View Full Version : Voice Command for Squeezebox? Still Not Much Interest?

2010-06-16, 12:13
After trying to train my primary customer (spouse) on the Squeezebox with various interfaces (Presets on Radio, SB Controller, Ipeng) I keep coming back to what I think would be a killer usability feature: Voice Command for the Squeezebox platform.

I saw an old thread that someone had played around with this at one point (2008) but haven't seen much about it recently. Anyone else think that this would be a worthwhile feature?

I believe the new Iphones have something similar... we've all used voice command to make phone calls on various platforms... Microsoft has the Sync software in Ford vehicles. Voice Command works without training lately, so it's something that could really be something easy for users.

It doesn't even have to be too complicated - I'm looking for commands like: "Playlist Shane Favorites Random", "Skip Track", "Mute All", "Sync All Players", "Play Artist Pink Floyd", "Play Album Dark Side of the Moon", etc.

For some simple and common commands, Voice Command would be much faster than navigating menus, no matter how well presented those menus are.

In some threads like this, there's always someone that comes up with examples of how a certain keyword in a song would cause undesired behavior "What if they say 'stop' in the song??" but on any of these systems there is usually a button press or something similar that can easily distinguish a command from normal background noise or music.

I think Voice Command continues to get better and better - someday I would love to see some way to run Squeezebox this way...


2010-06-16, 12:36
I've tried various voice command systems in the past and found them unnerving, slow, ambiguous and hard to learn. They never do what you just need and never fast enough.

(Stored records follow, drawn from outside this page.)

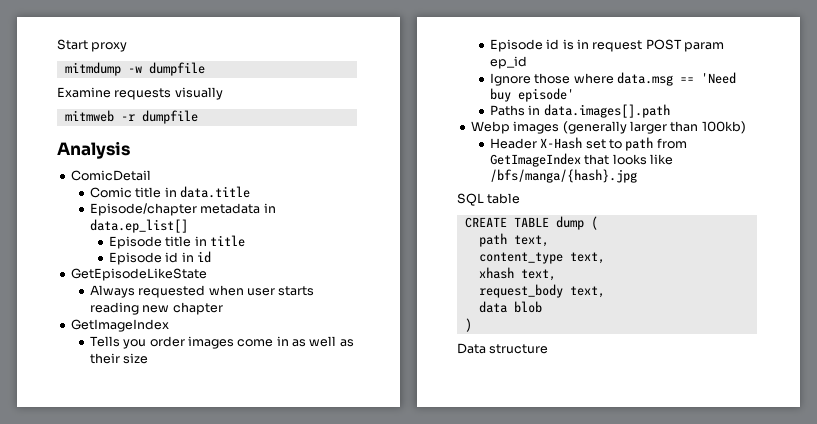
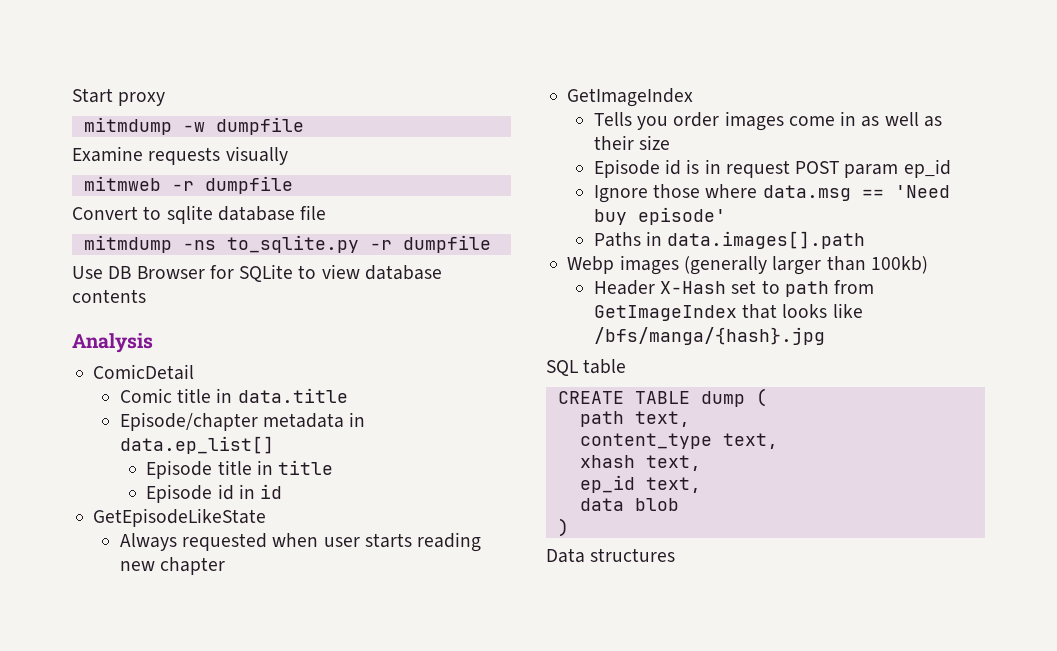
(198, 117) none -> [72,205,327,224] [83,235,491,253] [72,264,442,282] [72,289,146,303] // Convert to sqlite database file // mitmdump -ns to_sqlite.py -r dumpfile // Use DB Browser for SQLite to view database contents
[478,284,563,298] request_body -> [579,475,635,493] ep_id
[489,344,549,354] structure -> [590,548,676,562] structures

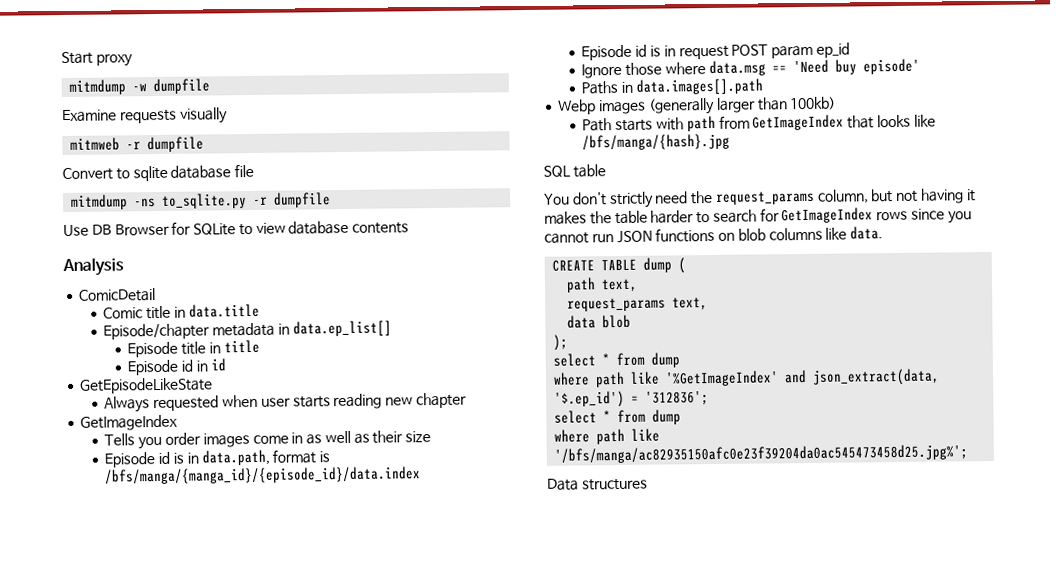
(671, 142) none -> [104,449,331,468] [104,466,422,485] // Episode id is in data.path, format is /bfs/manga/{manga_id}/{episode_id}/data.index
[593,280,780,295] Header X-Hash set to -> [582,117,684,132] Path starts with
(627, 366) none -> [544,188,976,209] [544,207,972,225] [544,226,884,244] // You don't strictly need the request_params column, but not having it makes the table harder to search for GetImageIndex rows since you cannot run JSON functions on blob columns like data.
[579,433,778,449] [579,455,701,471] [579,475,701,493] [579,498,679,511] [557,518,569,537] content_type text, // xhash text, // ep_id text, // data blob // ) -> [567,297,709,312] [567,314,632,329] [553,334,569,351] [553,352,681,368] [553,368,941,388] [554,390,710,408] [554,409,682,425] [554,428,661,445] [554,444,969,464] request_params text, // data blob // ); // select * from dump // where path like '%GetImageIndex' and json_extract(data, '$.ep_id') = '312836'; // select * from dump // where path like '/bfs/manga/ac82935150afc0e23f39204da0ac545473458d25.jpg%';

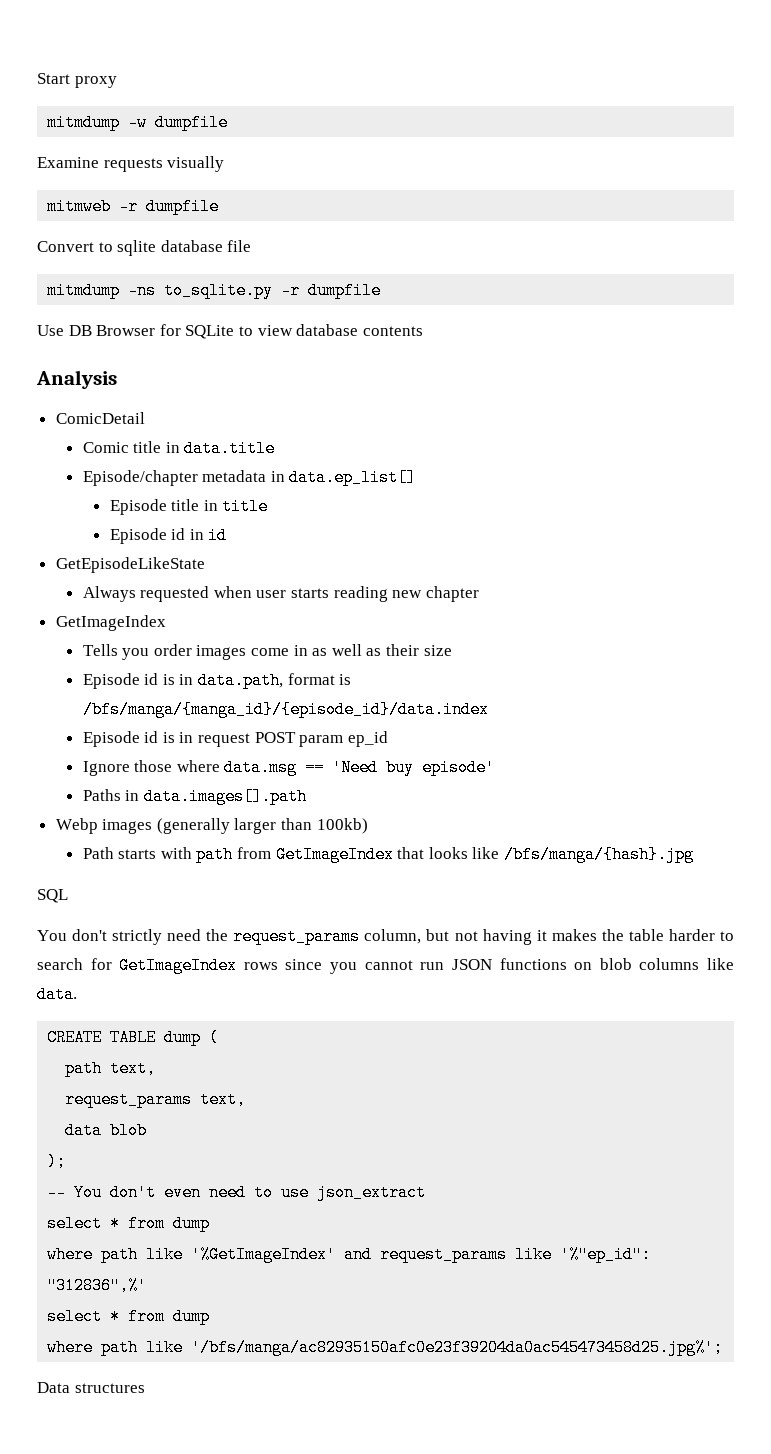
[572,164,606,178] table -> (68, 896) none
(569, 342) none -> [47,1184,427,1201] // -- You don't even need to use json_extract
[812,368,941,386] [554,390,710,408] json_extract(data, '$.ep_id') = '312836'; -> [380,1246,652,1263] [47,1277,148,1294] request_params like '%"ep_id": "312836",%'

Voice commanding IMHO is a solution looking for a problem.

It works for very limited applications "call John smith" but even there often not very good "John Smith mobile, work or private?" or "call Genevieve" "Jennifer Miller or Jennifer Jones?" it's unusable for more complex tasks.

And this is NOT a technical issue, the issue is that a normal sentence needs too much context information to decipher (which the system doesn't have) or you as the user have to learn the systems syntax which can be very frustrating and is usually pretty limited.

2010-06-16, 12:59
I'm right behind you.

For years I've found it incredible that we are have to use a stupidly limited keyboard to communicate from an amazingly complex human brain to an increasingly powerful computer. I've had my eyes on Dragon Dictate since before it was released for Windows in 1997. Unfortunately the promise of voice controlled computing power has still not been realised 13 years later. But, the iPhone has re-enthused me. I frequently use the iPhone and Google voice control to make telephone calls, play music and search the web. And it works very well for me (Southern English accent).

In another thread I've made the point that I think single-use dedicated hardware controllers will soon become a thing of the past and that increasingly people will own their own personal hand-held touch-screen smart device (the iPhone leads the way) that they will use to control a whole host of things.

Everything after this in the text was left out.